These are Owo Arugbo (which currently has at least 10,000 elderly beneficiaries); Owo Isowo with no fewer than 21,000 beneficiaries; K-power for youths with over 13,000 trained in digital marketing skills; and Ounje Ofe, free food, designed for schoolchildren. Agriculture is Nigeria’s number one driver of economic growth. Blessed with vast arable land, good climate and peaceful atmosphere, Kwara has comparative advantages to be the country’s hub for agribusiness.
But this requires substantial investments in critical infrastructure and a sustainable plan to convert its potentials to real growth. Steps are already being taken in this direction. On January 15, 2021, the administration launched a 10-year agricultural transformation plan that is pegged on six pillars of crop production, finance, livestock, access to market, value chain, and cross-cutting programmes.
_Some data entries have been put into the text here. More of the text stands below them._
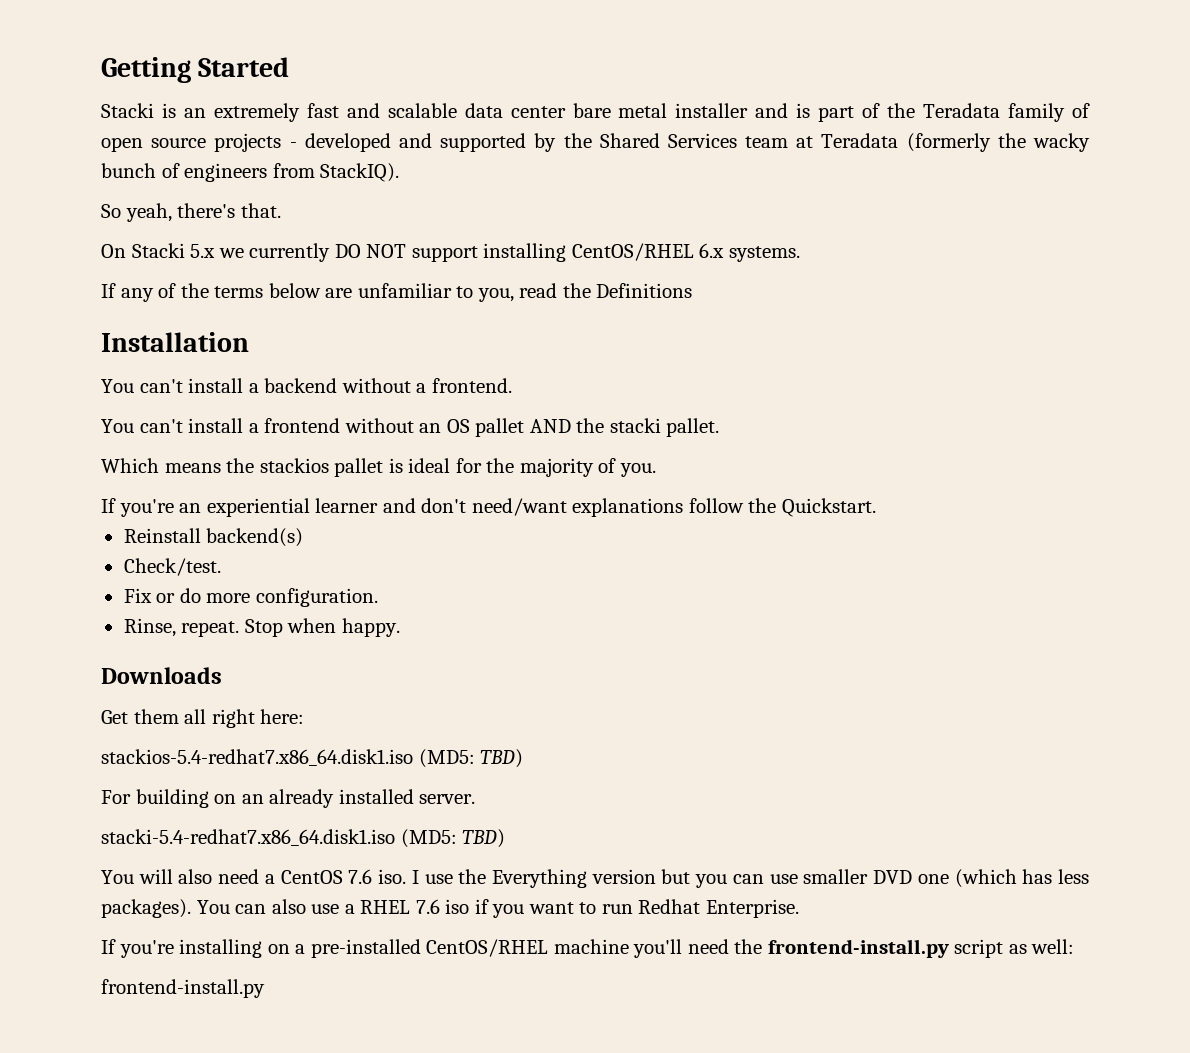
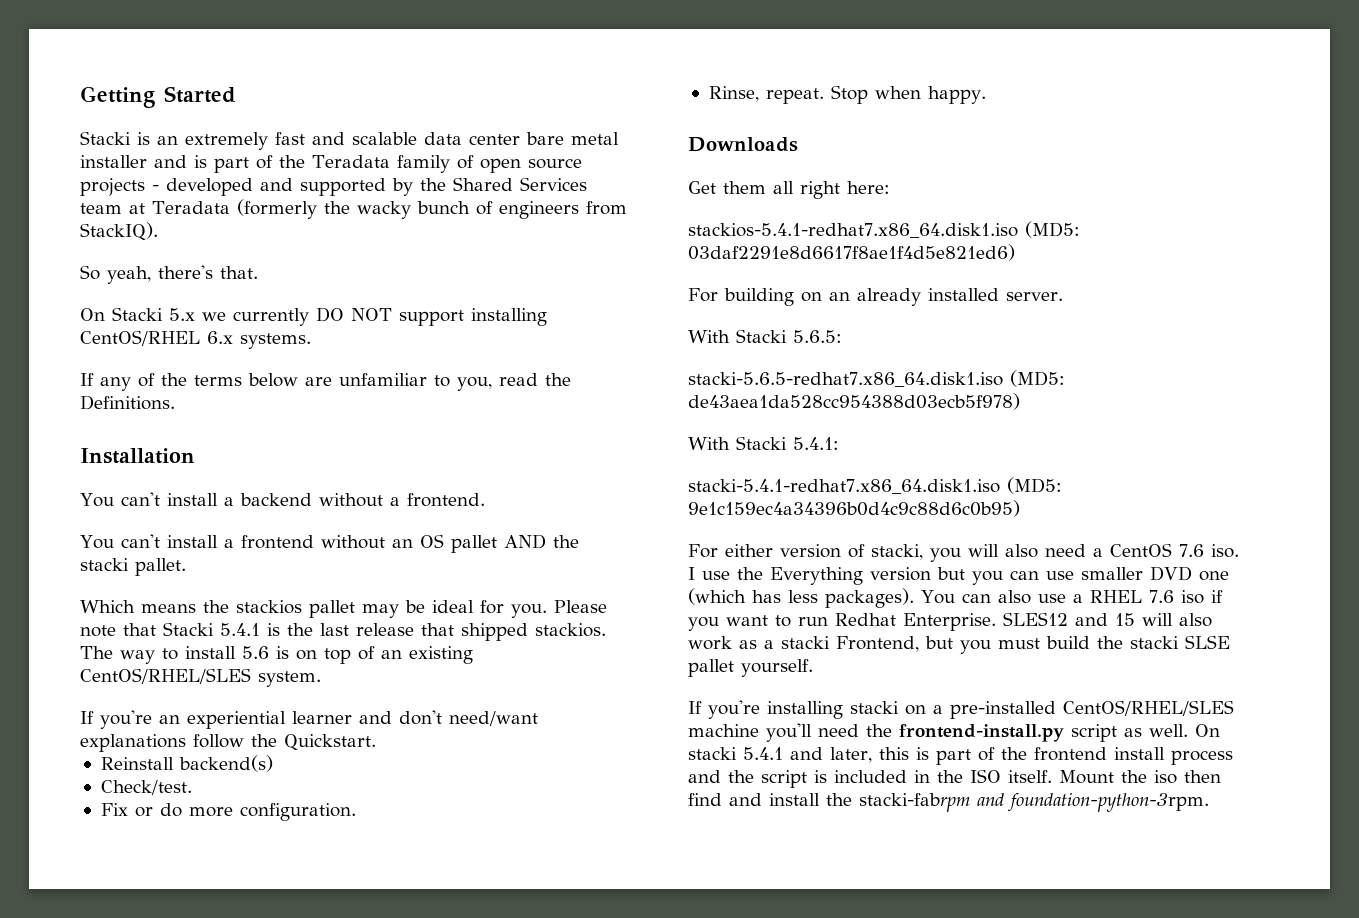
- If any of the terms below are unfamiliar to you, read the Definitions
+ If any of the terms below are unfamiliar to you, read the Definitions.
- Which means the stackios pallet is ideal for the majority of you.
+ Which means the stackios pallet may be ideal for you. Please note that Stacki 5.4.1 is the last release that shipped stackios. The way to install 5.6 is on top of an existing CentOS/RHEL/SLES system.
- stackios-5.4-redhat7.x86_64.disk1.iso (MD5: TBD)
+ stackios-5.4.1-redhat7.x86_64.disk1.iso (MD5: 03daf2291e8d6617f8ae1f4d5e821ed6)
- stacki-5.4-redhat7.x86_64.disk1.iso (MD5: TBD)
- You will also need a CentOS 7.6 iso.
+ With Stacki 5.6.5:
+ stacki-5.6.5-redhat7.x86_64.disk1.iso (MD5: de43aea1da528cc954388d03ecb5f978)
+ With Stacki 5.4.1:
+ stacki-5.4.1-redhat7.x86_64.disk1.iso (MD5: 9e1c159ec4a34396b0d4c9c88d6c0b95)
+ For either version of stacki, you will also need a CentOS 7.6 iso.
+ SLES12 and 15 will also work as a stacki Frontend, but you must build the stacki SLSE pallet yourself.
- If you're installing on a pre-installed CentOS/RHEL machine you'll need the frontend-install.py script as well:
- frontend-install.py
+ If you're installing stacki on a pre-installed CentOS/RHEL/SLES machine you'll need the frontend-install.py script as well. On stacki 5.4.1 and later, this is part of the frontend install process and the script is included in the ISO itself. Mount the iso then find and install the stacki-fabrpm and foundation-python-3rpm.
The administration has paid unprecedented attention to rural and urban roads to reduce travel time, boost productivity, and encourage investments in agriculture. Over 700 kilometres of rural roads and several river crossings linking farming communities are to be fixed under the World Bank/ Kwara partnership within the next years – made possible with the government’s payment of N400m counterpart funds between 2019 and 2020.
The asphalt work on the 33 kilometre iconic Gwanara Ilesha Baruba road has begun, while significant rehabilitation works have been done on the long abandoned Kaiama- Kosubosu, while talks are ongoing to get Abuja to fix the long stretch between Kishi and Kaiama.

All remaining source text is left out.